** Problem requirements **
Repeat the data below in full. Pictures must not be part of the copy.

********************

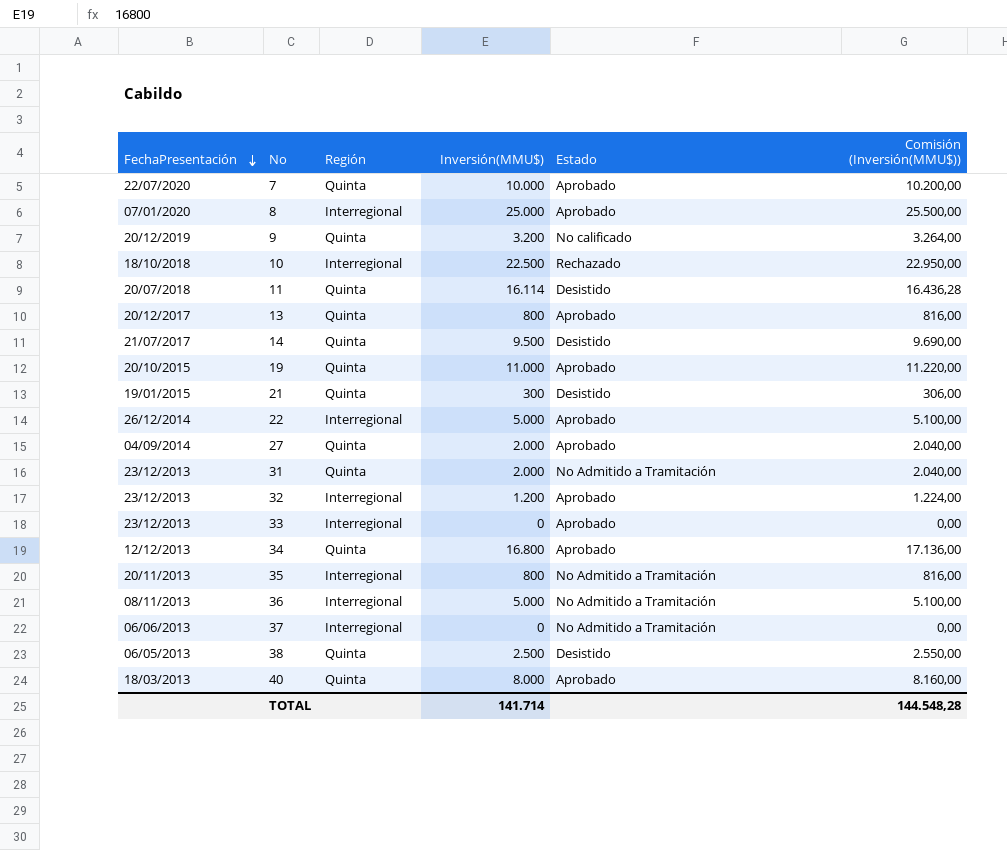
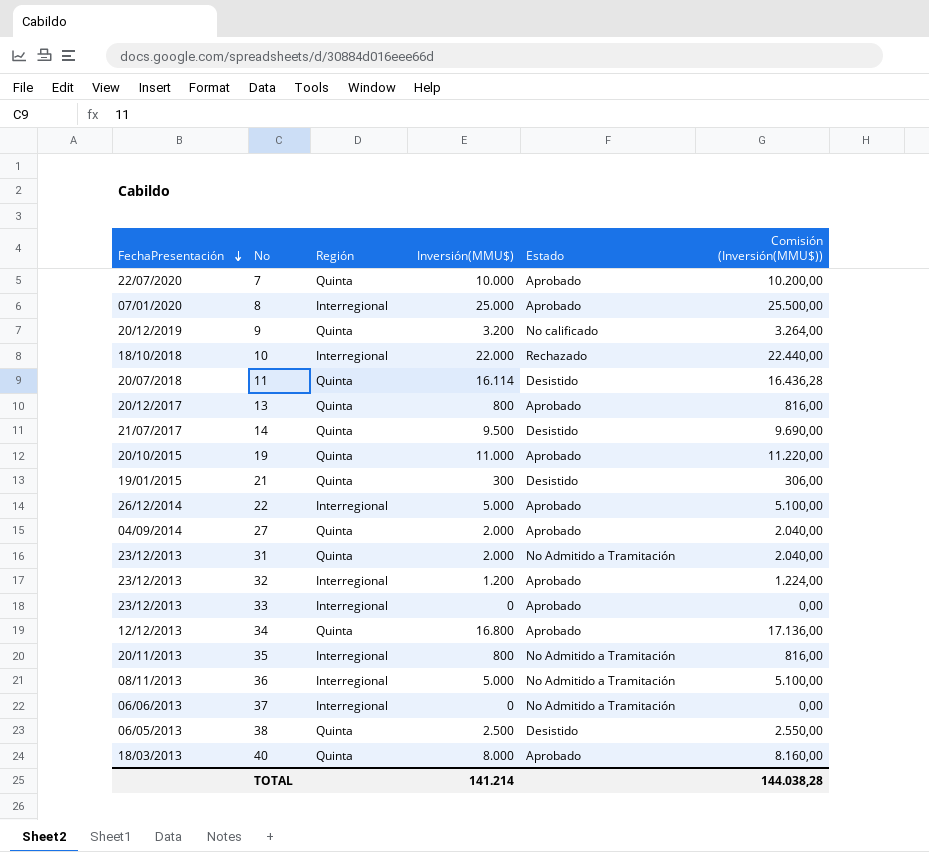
10 | Inversión(MMU$): 22.500 -> 22.000
10 | Comisión (Inversión(MMU$)): 22.950,00 -> 22.440,00
TOTAL | Inversión(MMU$): 141.714 -> 141.214
TOTAL | Comisión (Inversión(MMU$)): 144.548,28 -> 144.038,28

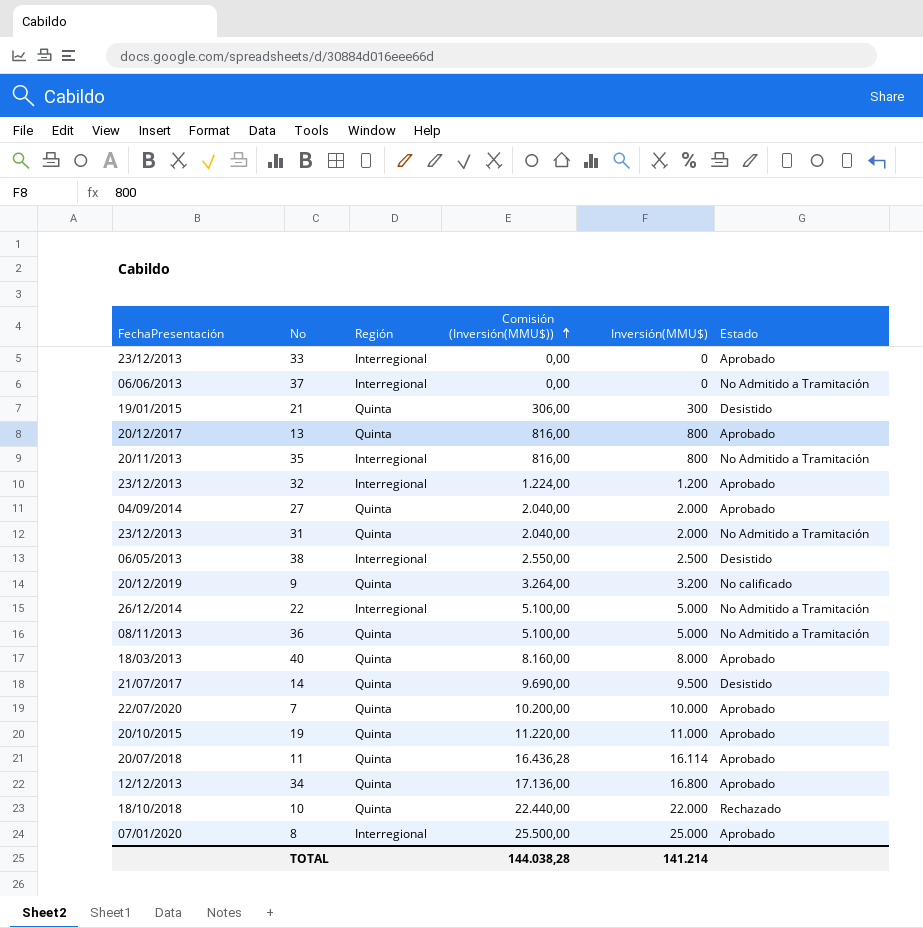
row order: FechaPresentación descending -> Comisión (Inversión(MMU$)) ascending
column Comisión (Inversión(MMU$)) | position: 6 -> 4
38 | Región: Quinta -> Interregional
22 | Estado: Aprobado -> No Admitido a Tramitación
36 | Región: Interregional -> Quinta
11 | Estado: Desistido -> Aprobado
10 | Región: Interregional -> Quinta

********************

** Answer box **
10 | Inversión(MMU$): 22.500 -> 22.000
10 | Comisión (Inversión(MMU$)): 22.950,00 -> 22.440,00
TOTAL | Inversión(MMU$): 141.714 -> 141.214
TOTAL | Comisión (Inversión(MMU$)): 144.548,28 -> 144.038,28

row order: FechaPresentación descending -> Comisión (Inversión(MMU$)) ascending
column Comisión (Inversión(MMU$)) | position: 6 -> 4
38 | Región: Quinta -> Interregional
22 | Estado: Aprobado -> No Admitido a Tramitación
36 | Región: Interregional -> Quinta
11 | Estado: Desistido -> Aprobado
10 | Región: Interregional -> Quinta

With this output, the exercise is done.